[
https://issues.apache.org/jira/browse/HBASE-12728?page=com.atlassian.jira.plugin.system.issuetabpanels:comment-tabpanel&focusedCommentId=14261316#comment-14261316
]
Carter commented on HBASE-12728:
--------------------------------
[~sduskis] and I have been discussing this offline for a couple of days and
have come up with the following proposal. It will require a few JIRA
sub-tasks, but it's probably only a week's worth of work, plus reviews. In a
nutshell:
# Deprecate autoFlush methods (ie Put buffering) in {{HTable}}
# Remove all autoFlush methods from {{Table}}
# Create {{BufferedTable}} (outlined below), which will buffer Puts using
{{HTableMultiplexer}}
# Create {{BufferedConnection}} as a new factory class
# Have {{HTableMultiplexer}} implement {{Closeable}} (just fixing bad behavior)
# _Behavior change_: {{HTableMultiplexer}} flushes Puts by having
{{FlushWorker}} threads...
#* _OLD_: implement low-level logic against {{AsyncProcess}}
#* _NEW_: call {{Table#put<List<Put>>}}, thus removing duplicate code and
improving encapsulation
# _Behavior change_: When its queue is full, {{HTableMultiplexer}}...
#* _OLD_: immediately rejects all Puts
#* _NEW_: blocks for a configurable time in ms (can be 0) before rejecting Puts
# _Behavior change_: When an async Put fails...
#* _OLD_: the exception is thrown during a unrelated future Put operation
(confusing)
#* _NEW_: an exception is sent to the a listener provided by the client,
following the Observer pattern
These are the new classes:
{code:java}
public class BufferedConnection implements Connection {
private Connection c;
private HTableMultiplexer htm;
/* If listener is null, will log but won't notify an async exceptions */
public BufferedConnection(Connection c, ExceptionListener l) {
this.c = c;
this.htm = new HTableMultiplexer(..., c, l);
}
public BufferedTable getTable(TableName tn) {
return new BufferedTable(c.getTable(tn), htm);
}
/* getAdmin() and getRegionLocator(...) methods delegate to Connection */
}
public class BufferedTable implements Table {
private Table t;
private HTableMultiplexer htm;
public BufferedTable(Table t, HTableMultiplexer htm) { ... }
/* Puts go to htm.doPut(...), all methods delegate to t */
}
public interface ExceptionListener {
public void onException(RetriesExhaustedWithDetailsException e);
}
{code}
>From a user standpoint it looks like this:
*Before*
{code:java}
Connection conn = ConnectionFactory.createConnection();
Table t = conn.getTable(TableName.valueOf("mytable"));
t.setAutoFlushTo(false);
/* do stuff */
t.close();
conn.close();
{code}
*After*
{code:java}
Connection conn = new BufferedConnection(ConnectionFactory.createConnection());
Table t = conn.getTable(TableName.valueOf("mytable"));
/* do stuff */
t.close();
conn.close();
{code}
In essence, a few new classes, a moderate amount of work in HTableMultiplexer,
and a few deprecation annotations in HTable. Let us know if this looks
acceptable and we'll create some subtasks and make it so.
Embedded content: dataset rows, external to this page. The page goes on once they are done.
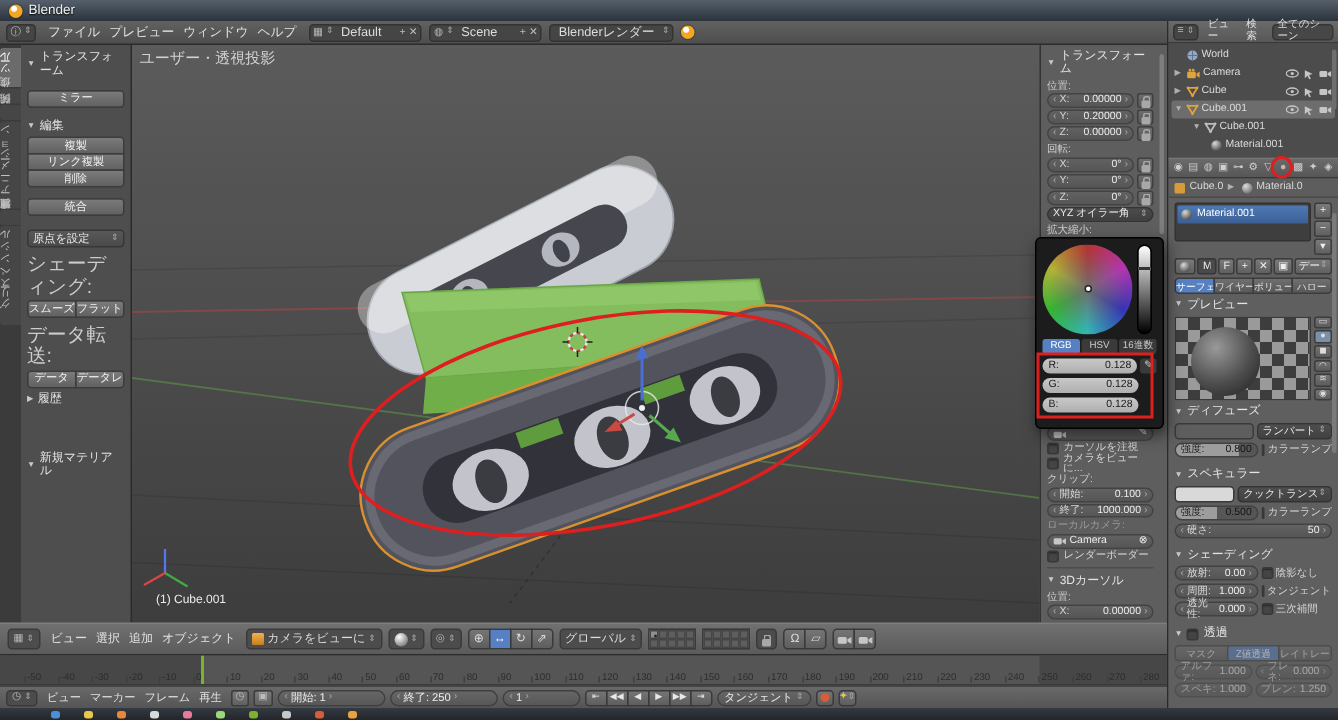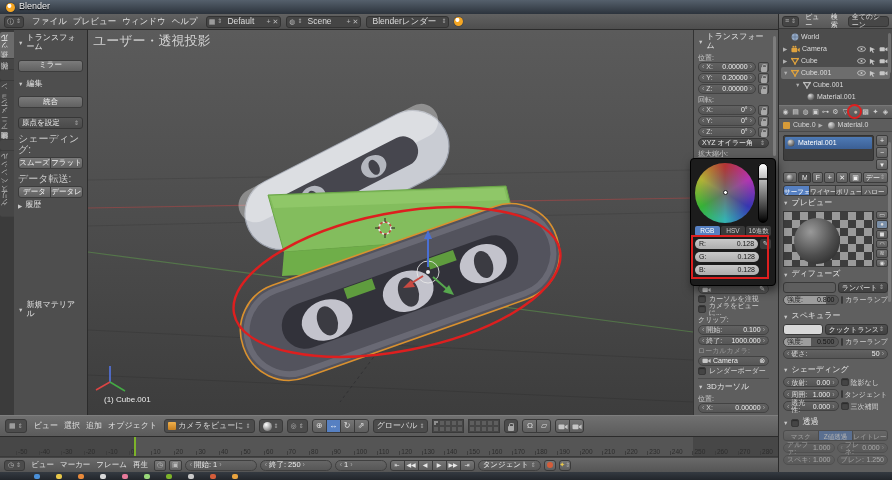"ユーザー・透視投影" .vplabel { font-size: 13px -> 10px }
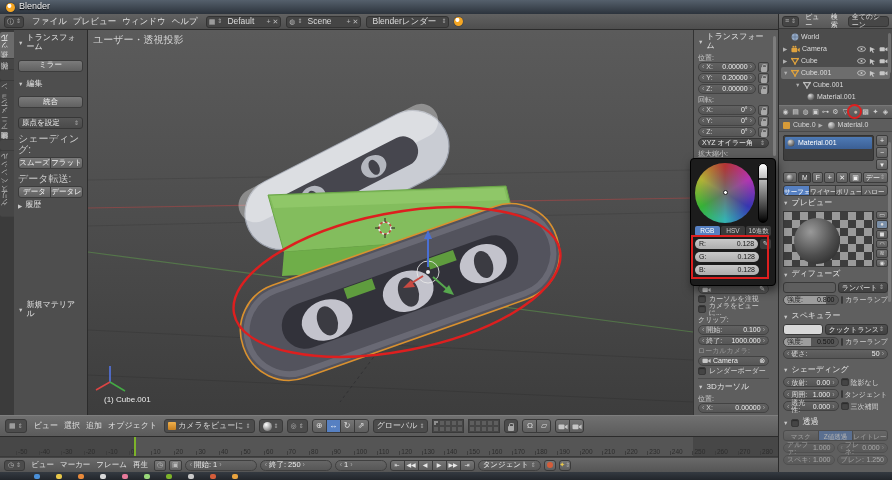"複製" div.vgroup { html: none -> <div> <div>複製</div> <div>リンク複製</div> <div>削除</div> </div> }
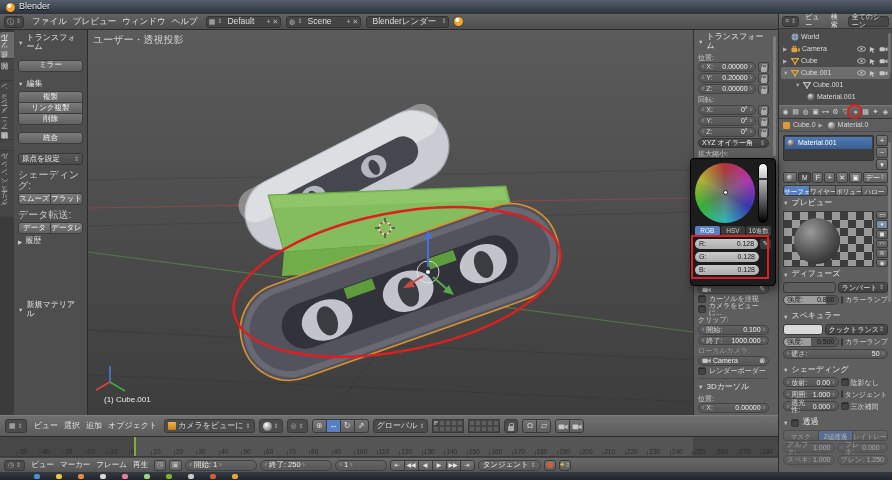"シェーディング:" .slabel { font-size: 10px -> 13px }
> buffered writes substantially less useful after removal of HTablePool
> ---------------------------------------------------------------------
>
> Key: HBASE-12728
> URL: https://issues.apache.org/jira/browse/HBASE-12728
> Project: HBase
> Issue Type: Bug
> Components: hbase
> Affects Versions: 0.98.0
> Reporter: Aaron Beppu
>
> In previous versions of HBase, when use of HTablePool was encouraged, HTable
> instances were long-lived in that pool, and for that reason, if autoFlush was
> set to false, the table instance could accumulate a full buffer of writes
> before a flush was triggered. Writes from the client to the cluster could
> then be substantially larger and less frequent than without buffering.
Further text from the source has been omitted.